Sponsored Content
Top Forums Shell Programming and Scripting Make copy of text file with columns removed (based on header) Post 302932504 by Don Cragun on Thursday 22nd of January 2015 03:35:29 AM
Old 01-22-2015
On a recent Apple MacBook Pro, the following script:
Code:
#!/bin/ksh
if [ $# -gt 0 ]
then	rem_list="$@"
else	rem_list="dxv1 k2"
fi
awk -v del="$rem_list" '
BEGIN {	# Split del string into remhdr[] (indexed 1..nrem)...
	nrem = split(del, remhdr)
	# Create rem[] (indexed by titles of fields to be removed).

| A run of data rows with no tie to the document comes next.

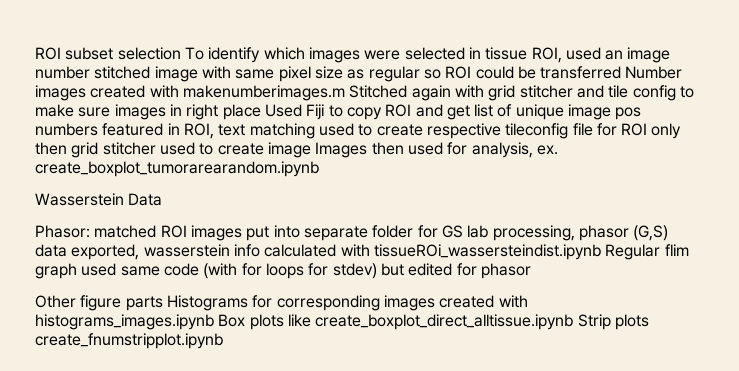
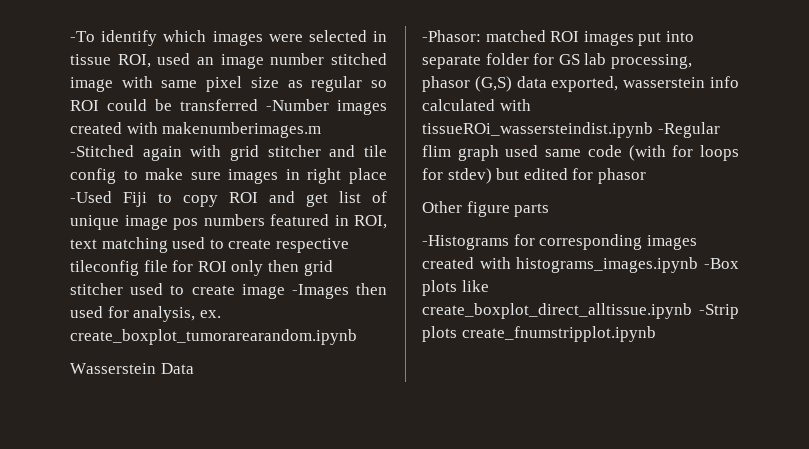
- ROI subset selection To identify which images were selected in tissue ROI, used an image number stitched image with same pixel size as regular so ROI could be transferred Number images created with makenumberimages.m Stitched again with grid stitcher and tile config to make sure images in right place Used Fiji to copy ROI and get list of unique image pos numbers featured in ROI, text matching used to create respective tileconfig file for ROI only then grid stitcher used to create image Images then used for analysis, ex. create_boxplot_tumorarearandom.ipynb
+ -To identify which images were selected in tissue ROI, used an image number stitched image with same pixel size as regular so ROI could be transferred -Number images created with makenumberimages.m -Stitched again with grid stitcher and tile config to make sure images in right place -Used Fiji to copy ROI and get list of unique image pos numbers featured in ROI, text matching used to create respective tileconfig file for ROI only then grid stitcher used to create image -Images then used for analysis, ex. create_boxplot_tumorarearandom.ipynb
- Phasor: matched ROI images put into separate folder for GS lab processing, phasor (G,S) data exported, wasserstein info calculated with tissueROi_wassersteindist.ipynb Regular flim graph used same code (with for loops for stdev) but edited for phasor
+ -Phasor: matched ROI images put into separate folder for GS lab processing, phasor (G,S) data exported, wasserstein info calculated with tissueROi_wassersteindist.ipynb -Regular flim graph used same code (with for loops for stdev) but edited for phasor
- Other figure parts Histograms for corresponding images created with histograms_images.ipynb Box plots like create_boxplot_direct_alltissue.ipynb Strip plots create_fnumstripplot.ipynb
+ Other figure parts
+ -Histograms for corresponding images created with histograms_images.ipynb -Box plots like create_boxplot_direct_alltissue.ipynb -Strip plots create_fnumstripplot.ipynb

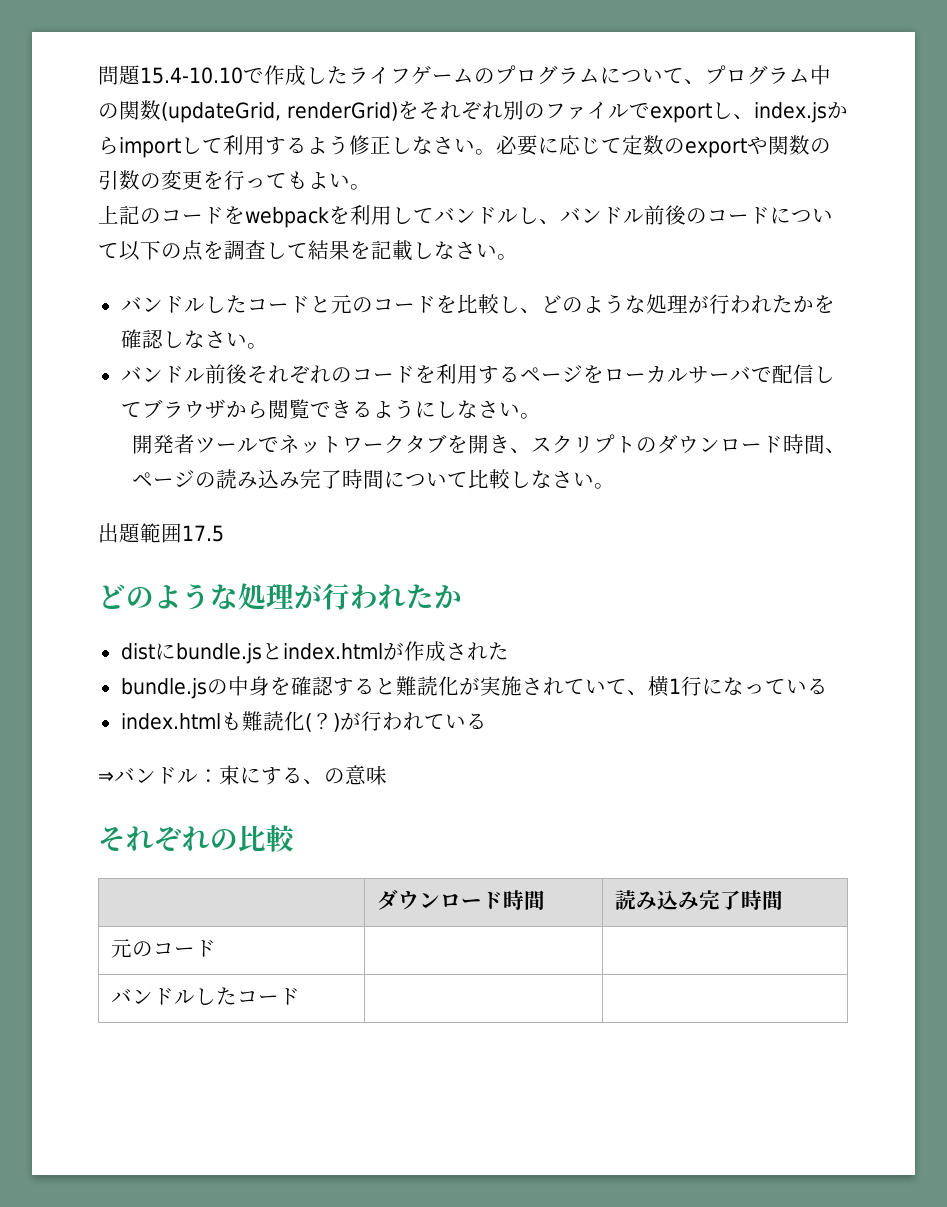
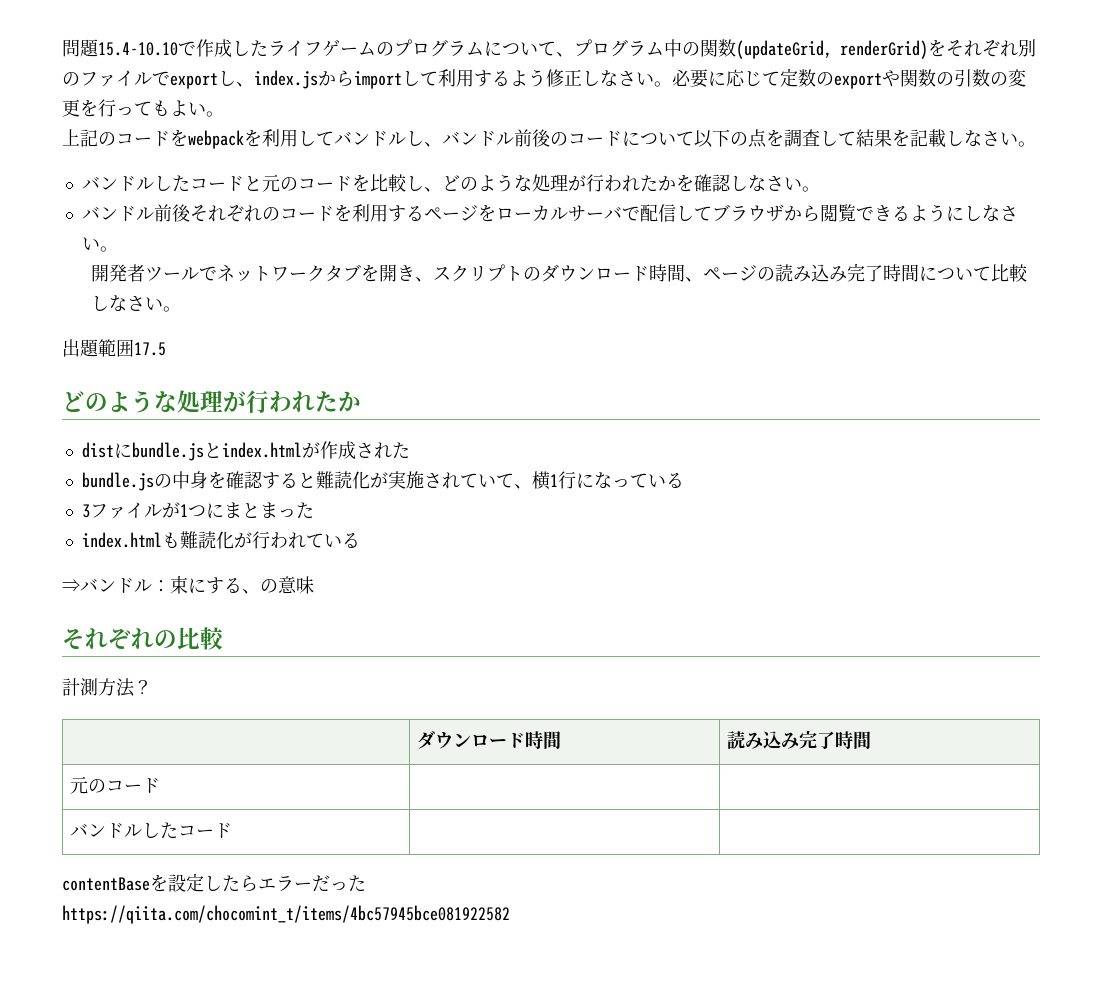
+ 3ファイルが1つにまとまった
- index.htmlも難読化(？)が行われている
+ index.htmlも難読化が行われている
+ 計測方法？
+ contentBaseを設定したらエラーだった
+ https://qiita.com/chocomint_t/items/4bc57945bce081922582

	for(i = 1; i <= nrem; i++) {
		rem[remhdr[i]]
		delete remhdr[i]
	}
	# Set OFS
	OFS = "\t"
}
NR <= 3 {
	# Read header lines into hdr[]...
	for(i = 1; i <= NF; i++)
		hdr[NR, i] = $i
	if(NR == 3) {
		# Create array of output fields to delete: od[]...
		for(i = 1; i <= NF; i++)
			if(hdr[3, i] in rem) {
				od[i]
				odc++
				delete rem[hdr[3,i]]
				nrem--
			}
		if(nrem) {
			for(i in rem)
				printf("*Field heading \"%s\" not found.*\n", i)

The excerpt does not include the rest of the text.